Understanding Claude Code agent performance characteristics: token limits, context windows, timeouts, and optimization strategies.

Agents aren't free

Claude Code agents consume tokens with every iteration. The more complex an agent is (deep recursion, many tools, large context), the more it costs. This guide gives you the keys to estimate, control, and optimize those costs.

Agents multiply consumption

A traditional prompt consumes a few thousand tokens. An agent that plans, executes, and verifies can consume 10 to 50 times more. With parallel sub-agents, the bill adds up fast. Read this guide before launching agents in production.

Token cost by depth

Each agent "turn" (one iteration of the plan-execute-verify loop) consumes input and output tokens. Here are average estimates by task type.

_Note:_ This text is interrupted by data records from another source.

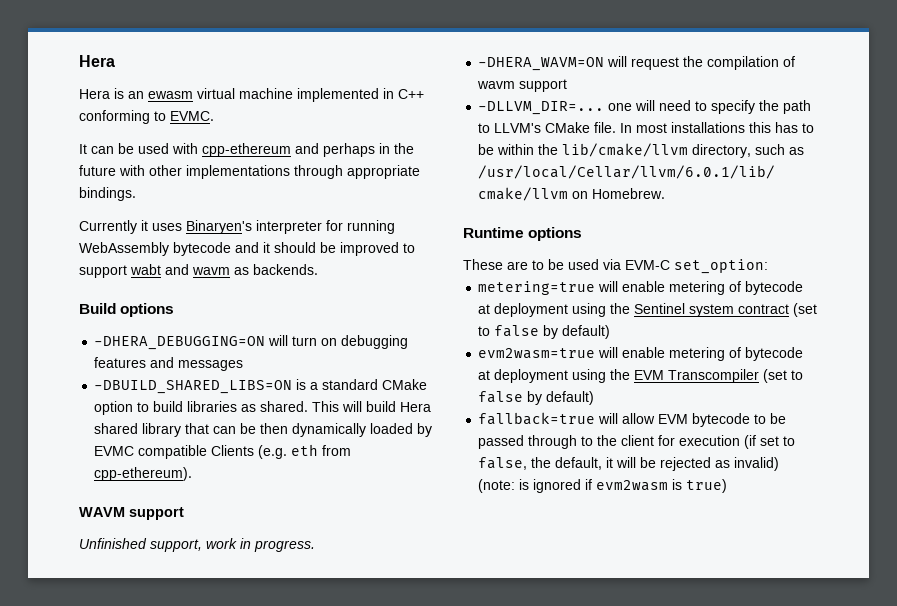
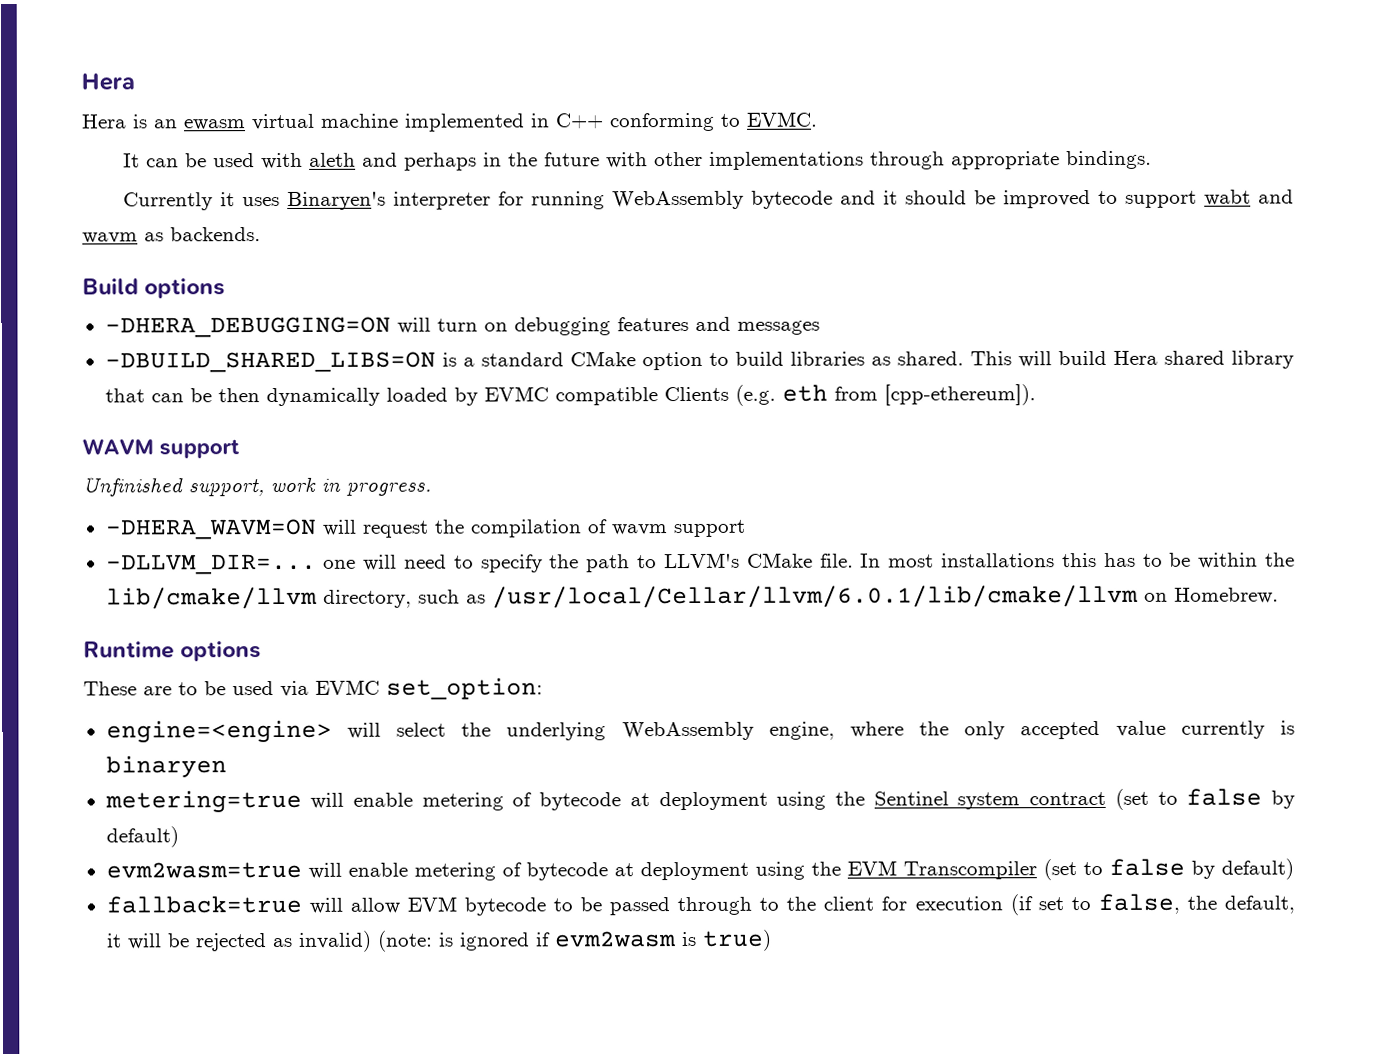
[202,143,291,157] cpp-ethereum -> [308,152,356,167] aleth
[94,467,193,481] cpp-ethereum). -> [883,384,1036,406] [cpp-ethereum]).
[625,260,670,270] EVM-C -> [315,679,380,695] EVMC
(768, 266) none -> [105,719,1295,743] [105,755,227,778] // engine=<engine> will select the underlying WebAssembly engine, where the only accepted value currently is binaryen

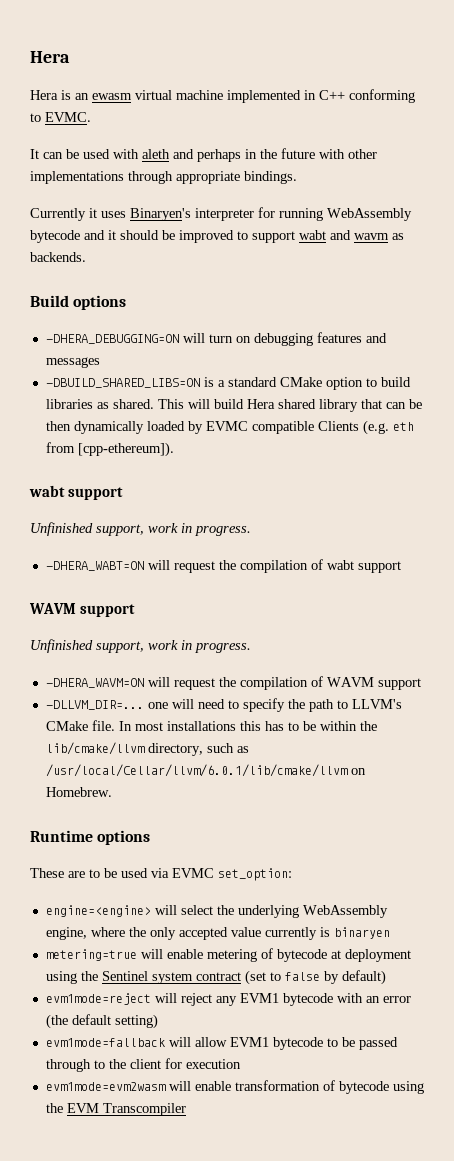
(1036, 395) none -> [29,485,124,500] [30,522,251,536] [45,559,401,573] // wabt support // Unfinished support, work in progress. // -DHERA_WABT=ON will request the compilation of wabt support
[610,524,668,536] wavm -> [326,677,374,687] WAVM
[105,858,1294,881] [105,895,302,914] evm2wasm=true will enable metering of bytecode at deployment using the EVM Transcompiler (set to false by default) // fallback=true -> [45,993,411,1006] [45,1014,158,1029] [45,1038,165,1047] evm1mode=reject will reject any EVM1 bytecode with an error (the default setting) // evm1mode=fallback
[406,896,457,912] EVM -> [229,1037,269,1047] EVM1
[1009,893,1296,916] [105,929,772,952] (if set to false, the default, it will be rejected as invalid) (note: is ignored if evm2wasm is true) -> [45,1080,424,1094] [45,1103,186,1116] // evm1mode=evm2wasm will enable transformation of bytecode using the EVM Transcompiler

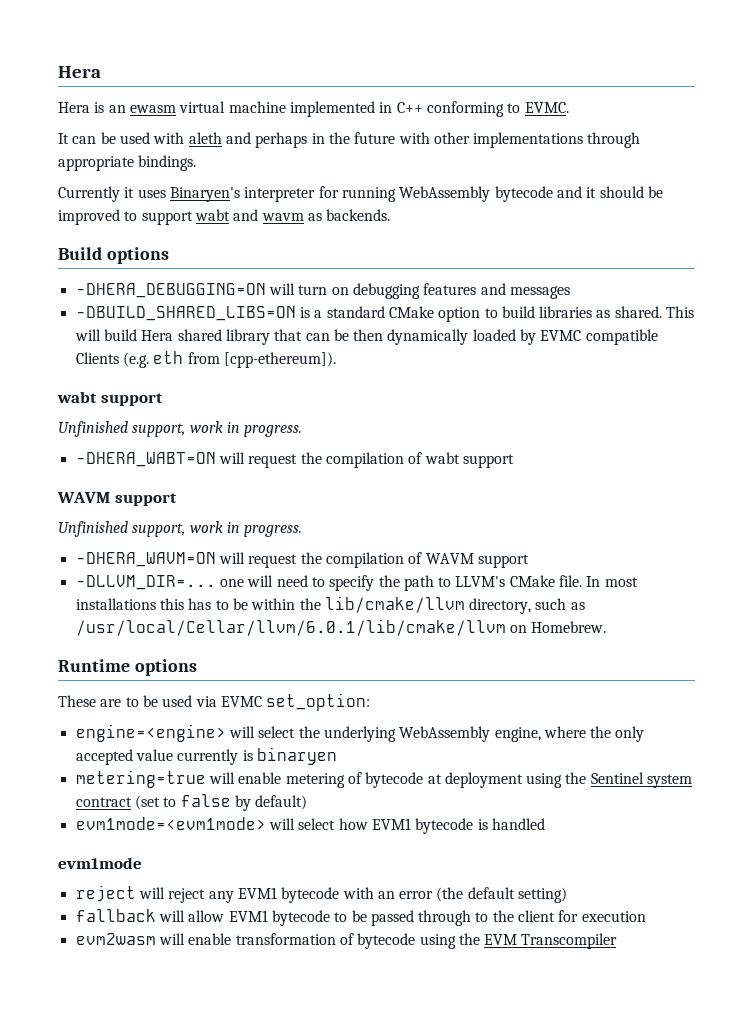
[45,993,151,1005] evm1mode=reject -> [75,817,545,834] [58,857,142,869] [75,885,136,902] evm1mode=<evm1mode> will select how EVM1 bytecode is handled // evm1mode // reject
[45,1038,165,1047] evm1mode=fallback -> [75,909,156,922] fallback
[45,1082,166,1091] evm1mode=evm2wasm -> [75,933,156,945] evm2wasm

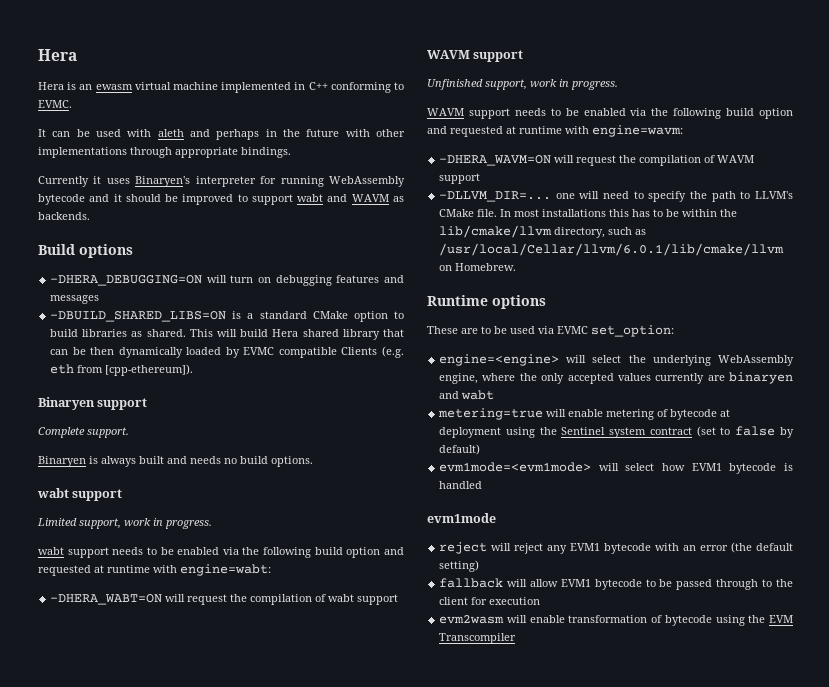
[261,213,304,221] wavm -> [351,194,389,202] WAVM
[57,391,163,406] [58,421,303,437] // wabt support // Unfinished support, work in progress. -> [38,397,148,410] [38,427,129,438] [38,456,313,467] [37,488,123,501] [37,518,212,529] [38,547,404,558] [38,564,271,576] // Binaryen support // Complete support. // Binaryen is always built and needs no build options. // wabt support // Limited support, work in progress. // wabt support needs to be enabled via the following build option and requested at runtime with engine=wabt:
(303, 531) none -> [427,108,793,119] [427,125,683,137] // WAVM support needs to be enabled via the following build option and requested at runtime with engine=wavm:
[135,749,253,765] value currently is -> [617,373,725,384] values currently are
(337, 756) none -> [439,390,495,400] and wabt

DepthUse casesInput tokensOutput tokensEstimated cost (Sonnet)
1 to 3 turnsSimple read, question/answer5K to 15K1K to 3K$0.02 to $0.08
5 to 10 turnsCode review, file analysis20K to 80K5K to 15K$0.10 to $0.40
10 to 20 turnsRefactoring, writing tests50K to 150K10K to 30K$0.30 to $1.00
20 to 30 turnsFull pipeline (plan + code + review)100K to 200K+20K to 50K$0.80 to $2.50

These numbers vary

Costs depend on the model used (Haiku is 10x cheaper than Opus), the size of files read, and the number of tools called per turn. Use /cost in Claude Code to track your actual consumption.

Factors that inflate costs

Several factors multiply token consumption.

Files read are injected into the context. An agent reading 10 files of 500 lines adds about 50K input tokens. Prefer targeted reads (Grep to find, then Read on the relevant lines) rather than reading entire files.

Each turn inherits the context from previous turns. At turn 15, the agent carries the history of the 14 previous turns. That's why later turns cost much more than the first ones.

Sub-agents multiply the base. If you launch 3 sub-agents of 10 turns each, the orchestrator agent also consumes its own tokens to read and synthesize their results.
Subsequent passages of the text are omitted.